Dawit Habtemariam, a young taxi driver in his twenties, fills up his vehicle with Havoline Formula oil every two months or after driving 5,000Km.
“I used to pay 400 Br to 500 Br for a four-litre Havoline formula at the fuel stations just two months ago,” he said. “But with the shortage, I started to pay up to 900 Br for the same volume from retailers around Qera.”
Even the Total bulk engine oils, which used to fetch 70 Br to 90 Br a litre at some gas stations, have now increased by at least 30 Br a litre, according to Dawit.
Fortuneobtained a price quotation from one of the distributors of lubricants around Gofa by requesting a proforma invoice.
“You have to buy it within two days,” said the clerk issuing the proforma for the three products that were available from a long list Fortune presented. “The products sell out very fast.”
A senior marketing executive at one of the four big fuel retailers says that due to the very severe shortage in hard currency, the oil companies could not import adequate supply of the products into the country.
“This is especially true of motor oil where demand is typically high,” he said. “Roughly 70pc of all imported lubricants is motor oil, and this segment is growing by 10pc each year.”
The four major big oil importing companies: NOC, Total Ethiopia, YBP and OiLibya supply around 48 million litres of lubricants annually.
The overall demand for lubricants in 2018 was around 48 million litres, showing a three percent growth from 2017. However, the import of lubricants decreased from 4.2 million litres a month in January 2018 to 2.7 million litres in January of this year, showing a 35pc fall.
Currently, there are around 975,000 vehicles in Ethiopia, a number that is growing at an annual rate of 10pc. Around 60pc of these vehicles are registered in Addis Abeba.
With lubricant prices set by the Ministry of Trade & Industry, the companies are allowed to add up to 32pc over their import costs as premium and sell it to fuel stations.

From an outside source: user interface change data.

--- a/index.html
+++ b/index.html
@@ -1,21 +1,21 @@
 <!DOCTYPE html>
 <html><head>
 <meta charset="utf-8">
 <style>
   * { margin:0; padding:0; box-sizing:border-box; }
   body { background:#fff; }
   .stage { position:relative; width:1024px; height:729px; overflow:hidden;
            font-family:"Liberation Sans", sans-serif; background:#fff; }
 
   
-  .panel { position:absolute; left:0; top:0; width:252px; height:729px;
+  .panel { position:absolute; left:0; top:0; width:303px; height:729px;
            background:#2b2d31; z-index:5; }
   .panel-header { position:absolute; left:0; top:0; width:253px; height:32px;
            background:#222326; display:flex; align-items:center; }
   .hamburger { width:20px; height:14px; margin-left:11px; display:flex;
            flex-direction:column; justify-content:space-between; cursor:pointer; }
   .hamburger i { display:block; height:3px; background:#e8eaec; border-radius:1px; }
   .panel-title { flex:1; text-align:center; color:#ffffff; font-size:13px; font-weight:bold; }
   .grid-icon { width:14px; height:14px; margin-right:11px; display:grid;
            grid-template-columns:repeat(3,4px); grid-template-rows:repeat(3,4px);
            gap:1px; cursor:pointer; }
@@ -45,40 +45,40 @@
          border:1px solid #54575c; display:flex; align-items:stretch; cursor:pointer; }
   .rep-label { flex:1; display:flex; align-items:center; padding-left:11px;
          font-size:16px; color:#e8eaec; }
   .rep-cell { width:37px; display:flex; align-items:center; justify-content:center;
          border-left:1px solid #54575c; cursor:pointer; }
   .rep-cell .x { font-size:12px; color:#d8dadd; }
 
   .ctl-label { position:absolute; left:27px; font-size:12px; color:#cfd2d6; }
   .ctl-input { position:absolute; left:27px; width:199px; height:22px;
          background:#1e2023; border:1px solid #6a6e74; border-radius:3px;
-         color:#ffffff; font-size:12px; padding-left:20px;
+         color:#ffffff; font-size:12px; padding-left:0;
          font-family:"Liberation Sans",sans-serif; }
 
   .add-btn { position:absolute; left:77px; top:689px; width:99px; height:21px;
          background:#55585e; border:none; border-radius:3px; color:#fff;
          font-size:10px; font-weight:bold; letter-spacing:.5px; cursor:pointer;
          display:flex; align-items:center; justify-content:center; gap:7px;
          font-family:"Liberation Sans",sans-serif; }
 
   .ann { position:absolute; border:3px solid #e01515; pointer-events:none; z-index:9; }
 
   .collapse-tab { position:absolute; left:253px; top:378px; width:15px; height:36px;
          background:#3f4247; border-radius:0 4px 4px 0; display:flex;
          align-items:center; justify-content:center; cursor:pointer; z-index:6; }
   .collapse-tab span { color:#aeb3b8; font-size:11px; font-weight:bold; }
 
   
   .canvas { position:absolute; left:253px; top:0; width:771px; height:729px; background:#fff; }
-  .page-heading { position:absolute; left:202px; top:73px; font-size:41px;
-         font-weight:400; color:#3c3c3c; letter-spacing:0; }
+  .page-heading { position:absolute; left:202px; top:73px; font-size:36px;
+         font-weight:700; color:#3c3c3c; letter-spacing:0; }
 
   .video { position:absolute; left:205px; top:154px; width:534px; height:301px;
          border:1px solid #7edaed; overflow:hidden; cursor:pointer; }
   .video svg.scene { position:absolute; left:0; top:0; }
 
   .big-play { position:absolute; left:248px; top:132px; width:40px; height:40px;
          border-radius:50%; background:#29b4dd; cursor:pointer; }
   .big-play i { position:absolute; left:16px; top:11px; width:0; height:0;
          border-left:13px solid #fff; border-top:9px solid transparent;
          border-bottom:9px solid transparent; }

The stations, too, can add up to 17pc premium for their retail customers, according to the marketing executive.
The last time the Ministry set selling margins was five years ago.
“With our import cost increasing and our profit margin standing stagnant, we are hard-pressed to survive,” said this industry insider. “We have been told by the Ministry to submit our import costs for revision, but still no response from the Ministry has come.”

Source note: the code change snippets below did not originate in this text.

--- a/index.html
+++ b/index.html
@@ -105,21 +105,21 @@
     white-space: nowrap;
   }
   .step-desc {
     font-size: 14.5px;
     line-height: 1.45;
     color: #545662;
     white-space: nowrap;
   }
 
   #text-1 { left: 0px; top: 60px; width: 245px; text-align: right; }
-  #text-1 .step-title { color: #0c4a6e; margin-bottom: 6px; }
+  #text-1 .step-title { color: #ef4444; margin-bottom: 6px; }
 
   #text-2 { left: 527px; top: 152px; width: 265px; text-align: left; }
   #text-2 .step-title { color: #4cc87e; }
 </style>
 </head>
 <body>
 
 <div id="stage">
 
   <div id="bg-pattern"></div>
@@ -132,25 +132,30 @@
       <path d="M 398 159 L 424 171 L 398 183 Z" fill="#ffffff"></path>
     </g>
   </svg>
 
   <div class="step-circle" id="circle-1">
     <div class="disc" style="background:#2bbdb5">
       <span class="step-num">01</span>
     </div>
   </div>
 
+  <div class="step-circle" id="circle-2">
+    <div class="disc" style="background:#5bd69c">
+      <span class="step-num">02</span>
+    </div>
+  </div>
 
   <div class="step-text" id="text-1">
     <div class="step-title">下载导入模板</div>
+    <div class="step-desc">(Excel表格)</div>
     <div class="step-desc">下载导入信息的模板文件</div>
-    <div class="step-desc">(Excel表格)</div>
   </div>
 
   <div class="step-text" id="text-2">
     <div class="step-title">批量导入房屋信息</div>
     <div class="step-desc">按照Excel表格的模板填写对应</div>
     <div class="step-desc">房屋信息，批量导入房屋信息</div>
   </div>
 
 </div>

But Kassahun Mulat, director for market, factory inspection & regulation at the Ministry of Trade & Industry, argues that the 32pc profit margin has been re-approved by the Council of Ministers this year.

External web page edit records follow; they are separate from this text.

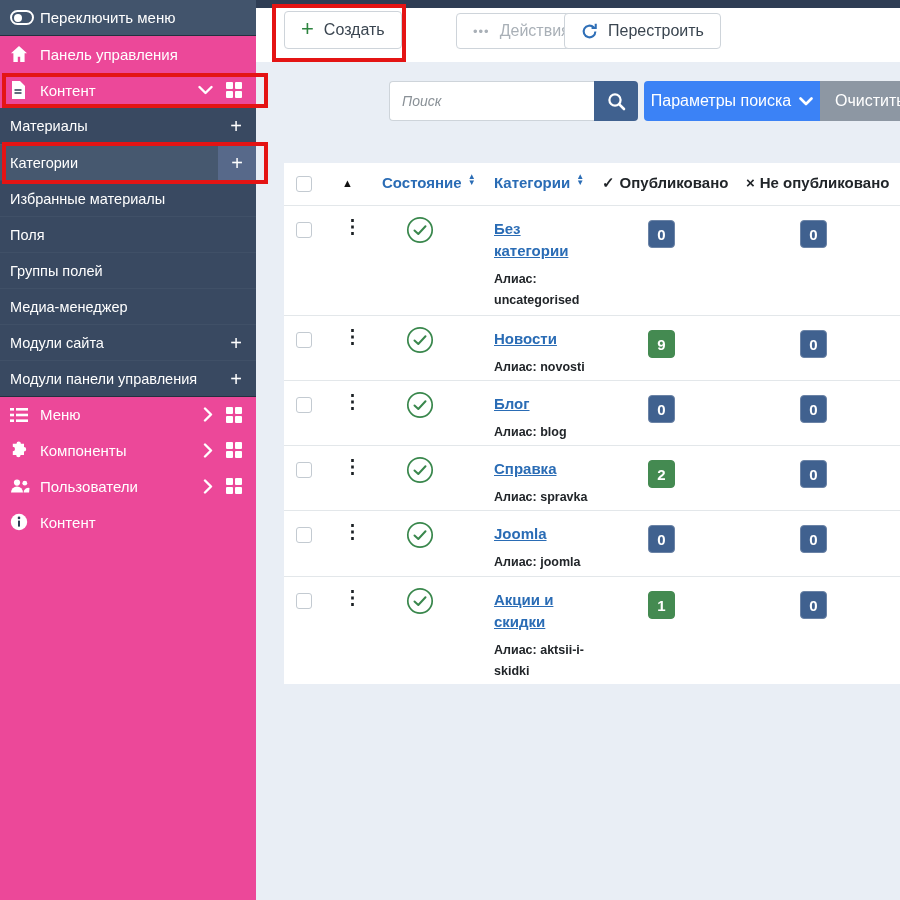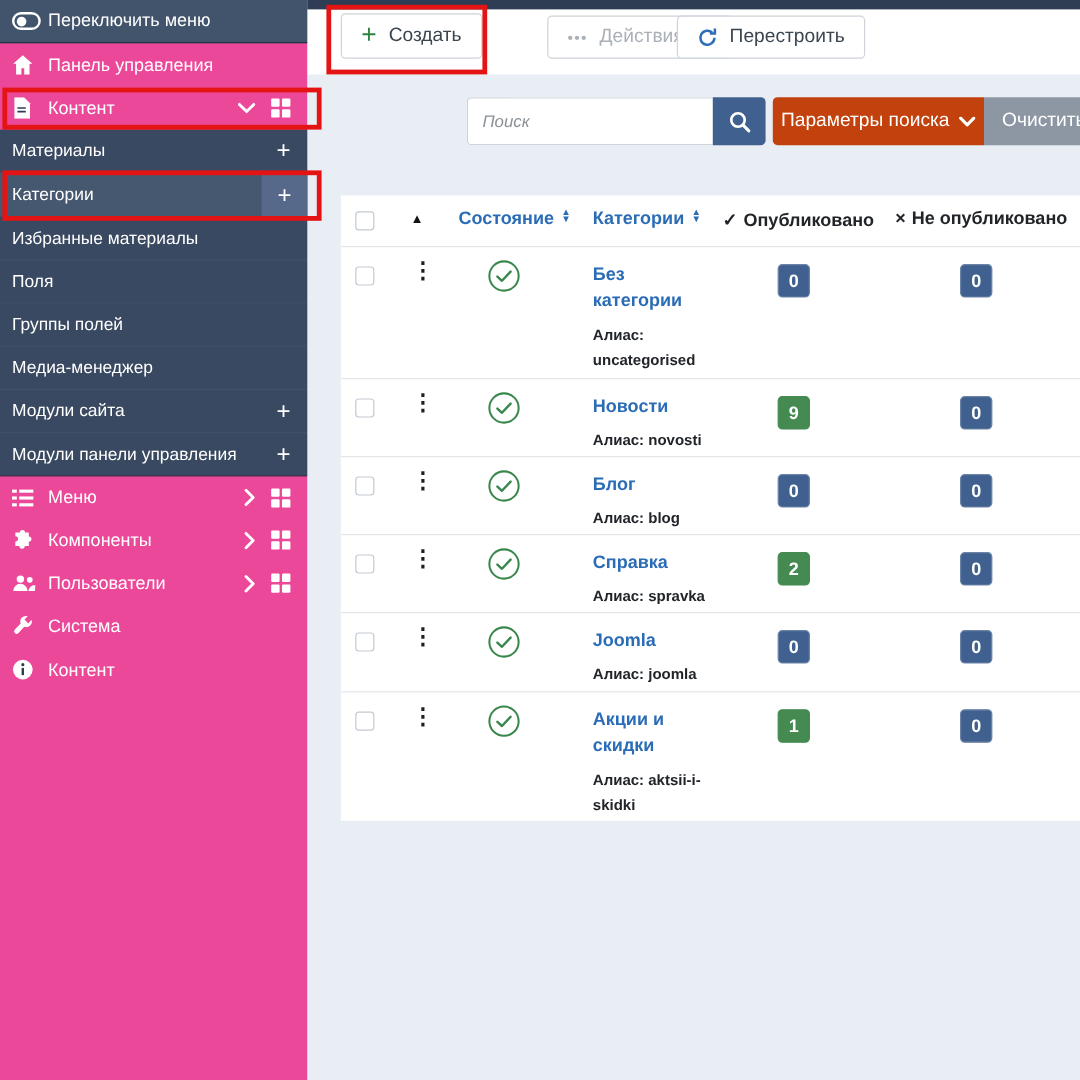--- a/index.html
+++ b/index.html
@@ -57,21 +57,21 @@
     padding:0 12px; font-size:14px; color:#15803d; outline:none; font-family:inherit;
   }
   .search-input::placeholder { font-style:italic; color:#8a9197; }
   .search-btn {
     position:absolute; left:594px; top:81px; width:44px; height:40px;
     background:#40618f; border:none; border-radius:0 4px 4px 0;
     display:flex; align-items:center; justify-content:center; cursor:pointer;
   }
   .options-btn {
     position:absolute; left:644px; top:81px; width:176px; height:40px;
-    background:#c2410c; border:none; border-radius:4px 0 0 4px;
+    background:#3b82f6; border:none; border-radius:4px 0 0 4px;
     color:#fff; font-size:16px; display:flex; align-items:center; justify-content:center;
     gap:8px; cursor:pointer; font-family:inherit;
   }
   .clear-btn {
     position:absolute; left:820px; top:81px; width:96px; height:40px;
     background:#8d97a3; border:none; border-radius:0 4px 4px 0;
     color:#fff; font-size:16px; cursor:pointer; font-family:inherit; text-align:left; padding-left:15px;
   }
 
   
@@ -90,21 +90,21 @@
   .h-pub { position:absolute; left:318px; top:11px; }
   .h-unpub { position:absolute; left:462px; top:11px; }
   .hdark { color:#212529; font-weight:700; font-size:15px; }
   .hk { font-weight:700; margin-right:5px; font-size:15px; }
 
   .trow { position:absolute; left:0; width:616px; border-top:1px solid #e3e7ea; }
   .r-check { position:absolute; left:12px; top:16px; }
   .r-dots { position:absolute; left:59px; top:11px; font-size:19px; font-weight:700; color:#1b2024; cursor:grab; line-height:1; }
   .r-status { position:absolute; left:122px; top:10px; cursor:pointer; }
   .r-titlebox { position:absolute; left:210px; top:12px; width:100px; }
-  .r-link { color:#2a6cb5; font-weight:600; font-size:15px; line-height:1.45; display:inline; cursor:pointer; }
+  .r-link { color:#2a6cb5; font-weight:600; font-size:15px; text-decoration:underline; line-height:1.45; display:inline; cursor:pointer; }
   .r-alias { margin-top:7px; font-size:12.5px; font-weight:600; color:#212529; line-height:1.7; word-wrap:break-word; }
   .badge {
     min-width:27px; height:28px; border-radius:4px; color:#fff; font-weight:700; font-size:15px;
     display:flex; align-items:center; justify-content:center; padding:0 7px; width:fit-content;
     cursor:default;
   }
   .badge.blue { background:#40618f; border:1px solid #6b83a6; }
   .badge.green { background:#448a51; border:1px solid #448a51; }
   .r-pub { position:absolute; left:364px; top:14px; }
   .r-unpub { position:absolute; left:516px; top:14px; }
@@ -273,28 +273,20 @@
       </span>
       <span class="grid-ic">
           <i></i>
           <i></i>
           <i></i>
           <i></i>
         </span>
     </span>
   </div>
 
-  <div class="sb-row">
-    <span class="sb-ic">
-      <svg width="18" height="18" viewBox="0 0 18 18">
-          <path d="M16.2 3.4 a4.6 4.6 0 0 1 -6 5.9 L5.4 14.6 a2.1 2.1 0 0 1 -3 -3 L7.2 6.5 A4.6 4.6 0 0 1 13.1 0.6 L10.4 3.3 l3.2 3.2 2.6 -3.1 Z" fill="#fff"></path>
-        </svg>
-    </span>
-    <span class="sb-label">Система</span>
-  </div>
 
   <div class="sb-row">
     <span class="sb-ic">
       <svg width="18" height="18" viewBox="0 0 18 18">
           <circle cx="9" cy="9" r="8.2" fill="#fff"></circle>
           <rect x="8" y="7.6" width="2" height="6" fill="#2e3d54"></rect>
           <circle cx="9" cy="4.9" r="1.3" fill="#2e3d54"></circle>
         </svg>
     </span>
     <span class="sb-label">Контент</span>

“The adjustment is made quarterly with the utmost care as it is a sensitive thing that would create overall inflation,” said Kassahun. “The revision work will take two months and would be practical after they submit their international prices to the office.”
The current crisis boils down to the ongoing foreign exchange crunch, according to Tadesse Girma, secretary general of the Ethiopian Oil Companies Association, formed in August 2017 to fight challenges the industry faces.
Serkalem GebreKirstos (PhD), an expert in the petroleum industry for more than a decade and a former manager at Dalol Oil, stresses that it is very devastating that the government cannot manage the sector where 65pc to 70pc of the nation’s foreign currency is spent.
Basically, it is a problem of the regulatory body, the Ministry of Trade & Industry, that has failed to implement the rules. There is also illegal trading from neighbouring countries that destabilises the market, according to Serkalem.The country imports around 60 million tonnes of oil annually.
“It needs a national solution that will engage all stakeholders and professionals to debate and find a way out,” he concluded.
However, Dagim, the oil retailer, seems pessimistic with the situation of the foreign currency and is discouraged about the oil business.
He envisions to expand his work to retailing automobile and truck spare parts. He has already started to sell limited spare parts in his shop, supplying heavy trucks specifically, and is hoping to attract more customers from both lines of his business.